* REQUIRED WORK *
Please return every line in the entries below with the word "AMPLIFICATION" in it.

* MATERIAL FOR THIS EXERCISE *
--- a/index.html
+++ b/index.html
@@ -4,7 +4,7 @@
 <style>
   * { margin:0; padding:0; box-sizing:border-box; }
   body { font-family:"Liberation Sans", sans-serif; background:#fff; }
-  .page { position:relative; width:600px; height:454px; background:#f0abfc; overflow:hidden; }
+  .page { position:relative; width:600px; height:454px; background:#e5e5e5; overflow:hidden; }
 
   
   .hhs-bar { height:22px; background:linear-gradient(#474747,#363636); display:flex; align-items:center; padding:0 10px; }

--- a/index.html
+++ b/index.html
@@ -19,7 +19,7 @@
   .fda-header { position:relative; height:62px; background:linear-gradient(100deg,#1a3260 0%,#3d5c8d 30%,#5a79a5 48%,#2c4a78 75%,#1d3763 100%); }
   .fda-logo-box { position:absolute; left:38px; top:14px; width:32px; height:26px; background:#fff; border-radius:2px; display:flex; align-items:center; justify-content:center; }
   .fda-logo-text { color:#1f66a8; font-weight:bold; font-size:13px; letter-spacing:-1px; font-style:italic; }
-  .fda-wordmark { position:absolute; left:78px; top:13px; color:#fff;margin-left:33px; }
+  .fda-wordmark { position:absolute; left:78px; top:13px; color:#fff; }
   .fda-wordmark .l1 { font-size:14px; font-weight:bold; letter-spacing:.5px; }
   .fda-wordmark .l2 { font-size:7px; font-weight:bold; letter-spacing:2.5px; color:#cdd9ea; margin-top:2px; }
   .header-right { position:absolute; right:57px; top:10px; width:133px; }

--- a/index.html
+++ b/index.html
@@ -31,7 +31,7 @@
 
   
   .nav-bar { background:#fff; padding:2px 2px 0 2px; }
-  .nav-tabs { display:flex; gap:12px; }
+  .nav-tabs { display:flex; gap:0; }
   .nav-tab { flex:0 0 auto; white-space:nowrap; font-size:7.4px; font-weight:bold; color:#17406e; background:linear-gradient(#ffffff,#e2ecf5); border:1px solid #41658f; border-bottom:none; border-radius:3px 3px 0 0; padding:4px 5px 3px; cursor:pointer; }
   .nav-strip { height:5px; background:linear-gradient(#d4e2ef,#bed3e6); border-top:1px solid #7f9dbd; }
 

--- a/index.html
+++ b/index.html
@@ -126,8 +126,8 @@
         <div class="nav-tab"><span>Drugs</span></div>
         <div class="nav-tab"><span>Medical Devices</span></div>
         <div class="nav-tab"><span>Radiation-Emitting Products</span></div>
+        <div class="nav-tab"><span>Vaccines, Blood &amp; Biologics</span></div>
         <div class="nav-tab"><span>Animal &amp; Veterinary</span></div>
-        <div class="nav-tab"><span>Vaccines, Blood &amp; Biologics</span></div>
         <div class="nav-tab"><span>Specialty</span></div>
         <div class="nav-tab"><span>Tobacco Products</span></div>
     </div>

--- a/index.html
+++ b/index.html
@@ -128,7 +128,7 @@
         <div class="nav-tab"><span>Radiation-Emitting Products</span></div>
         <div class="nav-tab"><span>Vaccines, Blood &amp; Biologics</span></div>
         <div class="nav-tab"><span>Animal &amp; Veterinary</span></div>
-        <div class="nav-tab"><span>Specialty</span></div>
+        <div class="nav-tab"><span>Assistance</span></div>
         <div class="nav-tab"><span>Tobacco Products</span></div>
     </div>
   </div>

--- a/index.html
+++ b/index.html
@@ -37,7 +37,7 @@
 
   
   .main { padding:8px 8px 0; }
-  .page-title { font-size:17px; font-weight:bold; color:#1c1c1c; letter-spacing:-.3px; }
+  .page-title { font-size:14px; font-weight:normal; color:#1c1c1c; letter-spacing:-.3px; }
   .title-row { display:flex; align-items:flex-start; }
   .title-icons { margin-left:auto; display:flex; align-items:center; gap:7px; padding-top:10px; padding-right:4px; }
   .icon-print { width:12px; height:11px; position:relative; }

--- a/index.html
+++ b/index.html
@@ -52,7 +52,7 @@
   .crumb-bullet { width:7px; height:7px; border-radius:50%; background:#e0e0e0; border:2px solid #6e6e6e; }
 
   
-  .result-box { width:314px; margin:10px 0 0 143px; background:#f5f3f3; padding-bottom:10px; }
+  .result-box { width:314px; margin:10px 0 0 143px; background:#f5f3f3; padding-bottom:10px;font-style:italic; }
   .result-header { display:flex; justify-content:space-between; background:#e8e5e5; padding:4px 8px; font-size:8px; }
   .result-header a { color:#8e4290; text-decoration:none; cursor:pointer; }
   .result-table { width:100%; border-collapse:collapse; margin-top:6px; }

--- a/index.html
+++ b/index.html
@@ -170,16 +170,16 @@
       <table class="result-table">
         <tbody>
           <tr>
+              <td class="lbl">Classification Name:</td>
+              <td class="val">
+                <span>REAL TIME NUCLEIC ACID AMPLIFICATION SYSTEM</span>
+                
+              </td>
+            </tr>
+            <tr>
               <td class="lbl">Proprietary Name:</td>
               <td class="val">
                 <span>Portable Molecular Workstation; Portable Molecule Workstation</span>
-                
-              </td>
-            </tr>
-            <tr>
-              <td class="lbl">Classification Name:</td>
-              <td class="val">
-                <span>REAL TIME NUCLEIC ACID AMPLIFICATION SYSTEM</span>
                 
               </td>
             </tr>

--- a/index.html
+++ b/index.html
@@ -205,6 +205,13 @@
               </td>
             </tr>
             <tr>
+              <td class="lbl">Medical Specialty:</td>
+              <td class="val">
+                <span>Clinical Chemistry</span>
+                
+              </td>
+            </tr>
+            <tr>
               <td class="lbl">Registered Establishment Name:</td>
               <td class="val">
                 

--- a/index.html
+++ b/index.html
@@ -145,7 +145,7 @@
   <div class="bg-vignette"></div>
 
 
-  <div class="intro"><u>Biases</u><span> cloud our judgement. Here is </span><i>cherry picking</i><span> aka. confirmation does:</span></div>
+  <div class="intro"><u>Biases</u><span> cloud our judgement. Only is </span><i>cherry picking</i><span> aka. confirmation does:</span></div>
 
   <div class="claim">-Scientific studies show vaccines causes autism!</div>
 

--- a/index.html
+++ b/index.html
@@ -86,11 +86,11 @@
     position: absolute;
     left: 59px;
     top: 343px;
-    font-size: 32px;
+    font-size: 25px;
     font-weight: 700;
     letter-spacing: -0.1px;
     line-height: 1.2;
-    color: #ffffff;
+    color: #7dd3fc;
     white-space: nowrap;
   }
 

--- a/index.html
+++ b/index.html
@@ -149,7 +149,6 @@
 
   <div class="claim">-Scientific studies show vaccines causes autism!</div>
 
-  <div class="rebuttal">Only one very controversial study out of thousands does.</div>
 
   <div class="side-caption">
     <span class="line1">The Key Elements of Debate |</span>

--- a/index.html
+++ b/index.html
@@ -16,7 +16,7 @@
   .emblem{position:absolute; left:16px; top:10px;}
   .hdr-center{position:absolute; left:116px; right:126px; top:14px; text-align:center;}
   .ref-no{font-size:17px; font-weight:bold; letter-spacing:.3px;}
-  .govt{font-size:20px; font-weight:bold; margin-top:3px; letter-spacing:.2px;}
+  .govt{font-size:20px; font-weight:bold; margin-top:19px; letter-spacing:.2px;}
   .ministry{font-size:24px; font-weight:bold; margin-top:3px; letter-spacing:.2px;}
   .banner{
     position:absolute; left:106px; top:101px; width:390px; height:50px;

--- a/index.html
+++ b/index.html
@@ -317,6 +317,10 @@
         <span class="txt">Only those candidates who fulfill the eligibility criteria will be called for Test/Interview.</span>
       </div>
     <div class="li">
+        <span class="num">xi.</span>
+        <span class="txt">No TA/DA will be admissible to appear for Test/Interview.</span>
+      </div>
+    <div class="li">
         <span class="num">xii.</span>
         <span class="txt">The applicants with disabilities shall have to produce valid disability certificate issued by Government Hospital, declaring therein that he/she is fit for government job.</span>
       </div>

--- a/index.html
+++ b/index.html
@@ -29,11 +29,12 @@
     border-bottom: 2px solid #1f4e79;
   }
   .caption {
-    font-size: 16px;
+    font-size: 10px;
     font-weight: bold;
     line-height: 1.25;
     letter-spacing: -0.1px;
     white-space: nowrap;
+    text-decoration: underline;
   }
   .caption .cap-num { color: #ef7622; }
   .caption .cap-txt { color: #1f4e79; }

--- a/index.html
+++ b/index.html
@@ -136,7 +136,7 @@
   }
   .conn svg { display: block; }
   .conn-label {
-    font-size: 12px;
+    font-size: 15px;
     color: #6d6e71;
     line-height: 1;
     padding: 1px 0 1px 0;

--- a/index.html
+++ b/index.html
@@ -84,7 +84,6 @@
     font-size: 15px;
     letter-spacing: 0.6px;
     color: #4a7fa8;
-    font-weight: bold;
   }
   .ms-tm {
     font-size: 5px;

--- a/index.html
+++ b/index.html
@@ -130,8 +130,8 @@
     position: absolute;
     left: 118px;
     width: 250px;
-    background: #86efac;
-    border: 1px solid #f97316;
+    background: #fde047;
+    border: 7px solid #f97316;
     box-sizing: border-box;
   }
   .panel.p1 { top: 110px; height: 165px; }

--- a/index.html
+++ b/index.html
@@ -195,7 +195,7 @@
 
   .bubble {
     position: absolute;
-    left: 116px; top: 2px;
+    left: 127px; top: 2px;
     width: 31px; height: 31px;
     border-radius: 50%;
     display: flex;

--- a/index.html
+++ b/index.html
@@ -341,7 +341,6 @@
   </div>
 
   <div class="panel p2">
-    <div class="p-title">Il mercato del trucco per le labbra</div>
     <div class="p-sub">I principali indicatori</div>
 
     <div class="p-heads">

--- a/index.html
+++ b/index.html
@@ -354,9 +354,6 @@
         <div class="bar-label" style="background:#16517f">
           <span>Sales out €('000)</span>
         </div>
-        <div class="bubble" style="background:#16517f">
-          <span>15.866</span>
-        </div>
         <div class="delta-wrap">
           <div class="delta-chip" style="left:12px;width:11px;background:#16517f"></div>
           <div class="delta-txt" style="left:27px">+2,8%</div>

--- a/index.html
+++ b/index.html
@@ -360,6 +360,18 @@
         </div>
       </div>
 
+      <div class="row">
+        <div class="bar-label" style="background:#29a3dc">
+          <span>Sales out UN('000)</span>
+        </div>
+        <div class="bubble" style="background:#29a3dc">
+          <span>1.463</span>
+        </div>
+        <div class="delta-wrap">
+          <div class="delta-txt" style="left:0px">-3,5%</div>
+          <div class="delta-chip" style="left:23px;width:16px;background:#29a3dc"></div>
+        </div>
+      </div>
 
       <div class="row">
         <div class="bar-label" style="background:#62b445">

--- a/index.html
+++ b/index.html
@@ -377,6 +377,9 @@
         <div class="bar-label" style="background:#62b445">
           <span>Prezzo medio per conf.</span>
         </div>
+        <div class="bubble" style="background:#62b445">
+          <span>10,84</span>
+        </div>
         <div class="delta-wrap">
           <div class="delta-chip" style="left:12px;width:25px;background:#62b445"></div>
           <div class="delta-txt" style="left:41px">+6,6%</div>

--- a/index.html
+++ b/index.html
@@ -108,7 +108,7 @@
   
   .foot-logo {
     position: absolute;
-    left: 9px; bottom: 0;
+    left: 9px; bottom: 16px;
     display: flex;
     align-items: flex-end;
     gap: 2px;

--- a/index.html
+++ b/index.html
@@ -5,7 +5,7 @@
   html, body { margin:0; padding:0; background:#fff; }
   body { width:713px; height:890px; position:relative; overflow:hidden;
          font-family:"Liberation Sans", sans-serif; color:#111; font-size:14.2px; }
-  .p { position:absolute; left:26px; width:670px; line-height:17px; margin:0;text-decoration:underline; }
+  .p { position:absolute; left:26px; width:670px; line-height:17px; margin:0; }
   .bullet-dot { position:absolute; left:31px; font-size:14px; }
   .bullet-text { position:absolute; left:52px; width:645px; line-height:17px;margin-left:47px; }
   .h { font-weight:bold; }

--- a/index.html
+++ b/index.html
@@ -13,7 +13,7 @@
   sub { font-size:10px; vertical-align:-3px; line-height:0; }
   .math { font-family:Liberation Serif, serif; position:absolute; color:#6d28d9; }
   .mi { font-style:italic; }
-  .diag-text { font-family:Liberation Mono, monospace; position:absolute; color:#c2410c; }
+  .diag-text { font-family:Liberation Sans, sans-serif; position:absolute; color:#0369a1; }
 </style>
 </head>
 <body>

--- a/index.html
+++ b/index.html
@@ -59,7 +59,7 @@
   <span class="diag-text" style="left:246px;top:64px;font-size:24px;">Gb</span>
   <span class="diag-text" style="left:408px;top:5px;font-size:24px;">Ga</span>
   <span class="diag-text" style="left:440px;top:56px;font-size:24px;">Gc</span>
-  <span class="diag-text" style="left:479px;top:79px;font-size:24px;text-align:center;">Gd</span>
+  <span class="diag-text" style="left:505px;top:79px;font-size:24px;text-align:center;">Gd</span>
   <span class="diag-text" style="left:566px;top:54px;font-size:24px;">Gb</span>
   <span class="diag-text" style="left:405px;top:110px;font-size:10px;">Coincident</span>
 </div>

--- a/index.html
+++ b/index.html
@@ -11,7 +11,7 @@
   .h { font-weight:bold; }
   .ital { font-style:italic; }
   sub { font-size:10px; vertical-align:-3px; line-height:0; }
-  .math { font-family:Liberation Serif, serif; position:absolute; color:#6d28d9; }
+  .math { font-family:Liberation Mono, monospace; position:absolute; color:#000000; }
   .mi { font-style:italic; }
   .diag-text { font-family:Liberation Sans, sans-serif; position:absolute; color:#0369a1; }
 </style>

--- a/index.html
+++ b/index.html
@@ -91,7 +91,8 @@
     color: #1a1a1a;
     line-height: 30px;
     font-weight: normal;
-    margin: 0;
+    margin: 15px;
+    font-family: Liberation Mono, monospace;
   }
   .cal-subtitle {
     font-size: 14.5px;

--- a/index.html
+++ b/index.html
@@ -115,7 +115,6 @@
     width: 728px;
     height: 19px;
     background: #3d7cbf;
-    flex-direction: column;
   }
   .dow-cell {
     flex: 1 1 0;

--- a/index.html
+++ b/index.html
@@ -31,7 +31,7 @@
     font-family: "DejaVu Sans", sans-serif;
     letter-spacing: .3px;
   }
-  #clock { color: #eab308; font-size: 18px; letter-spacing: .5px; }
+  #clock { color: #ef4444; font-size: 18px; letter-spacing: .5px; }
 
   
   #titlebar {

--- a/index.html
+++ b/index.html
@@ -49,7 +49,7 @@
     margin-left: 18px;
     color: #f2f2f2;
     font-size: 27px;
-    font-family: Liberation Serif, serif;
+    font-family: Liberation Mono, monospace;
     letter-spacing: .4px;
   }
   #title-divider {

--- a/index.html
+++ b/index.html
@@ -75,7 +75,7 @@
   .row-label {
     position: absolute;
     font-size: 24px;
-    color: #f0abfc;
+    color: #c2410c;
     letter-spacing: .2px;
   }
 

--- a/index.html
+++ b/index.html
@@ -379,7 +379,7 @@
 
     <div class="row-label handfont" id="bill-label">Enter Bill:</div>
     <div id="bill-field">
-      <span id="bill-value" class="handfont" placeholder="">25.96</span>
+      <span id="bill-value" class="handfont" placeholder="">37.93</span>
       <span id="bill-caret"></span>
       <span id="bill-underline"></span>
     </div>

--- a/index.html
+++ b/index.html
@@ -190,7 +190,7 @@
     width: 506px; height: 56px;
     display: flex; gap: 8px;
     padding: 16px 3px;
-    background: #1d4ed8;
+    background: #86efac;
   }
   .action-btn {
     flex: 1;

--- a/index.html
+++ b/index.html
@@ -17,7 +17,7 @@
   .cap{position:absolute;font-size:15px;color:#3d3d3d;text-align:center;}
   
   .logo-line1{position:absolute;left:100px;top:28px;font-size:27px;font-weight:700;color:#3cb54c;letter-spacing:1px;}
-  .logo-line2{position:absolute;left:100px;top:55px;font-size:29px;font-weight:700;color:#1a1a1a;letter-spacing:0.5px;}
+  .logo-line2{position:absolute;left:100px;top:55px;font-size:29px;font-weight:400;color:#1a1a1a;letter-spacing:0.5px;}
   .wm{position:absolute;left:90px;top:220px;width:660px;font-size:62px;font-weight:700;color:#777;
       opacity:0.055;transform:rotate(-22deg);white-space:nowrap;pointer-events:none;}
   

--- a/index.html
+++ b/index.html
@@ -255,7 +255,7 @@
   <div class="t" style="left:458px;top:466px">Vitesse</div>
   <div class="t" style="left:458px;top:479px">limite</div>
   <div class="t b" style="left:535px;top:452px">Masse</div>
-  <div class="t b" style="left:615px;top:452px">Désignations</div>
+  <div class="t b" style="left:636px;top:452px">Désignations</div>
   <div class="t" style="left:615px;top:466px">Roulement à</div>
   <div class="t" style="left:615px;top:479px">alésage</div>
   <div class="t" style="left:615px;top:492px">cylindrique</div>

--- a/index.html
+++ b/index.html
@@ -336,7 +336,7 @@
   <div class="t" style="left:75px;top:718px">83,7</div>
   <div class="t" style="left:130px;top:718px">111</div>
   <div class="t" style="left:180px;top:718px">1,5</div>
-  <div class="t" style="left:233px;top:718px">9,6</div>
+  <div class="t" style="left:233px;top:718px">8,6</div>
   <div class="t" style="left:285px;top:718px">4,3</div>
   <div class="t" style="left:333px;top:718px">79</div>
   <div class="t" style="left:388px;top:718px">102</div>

* EXPECTED ANSWER *
+                <span>REAL TIME NUCLEIC ACID AMPLIFICATION SYSTEM</span>
-                <span>REAL TIME NUCLEIC ACID AMPLIFICATION SYSTEM</span>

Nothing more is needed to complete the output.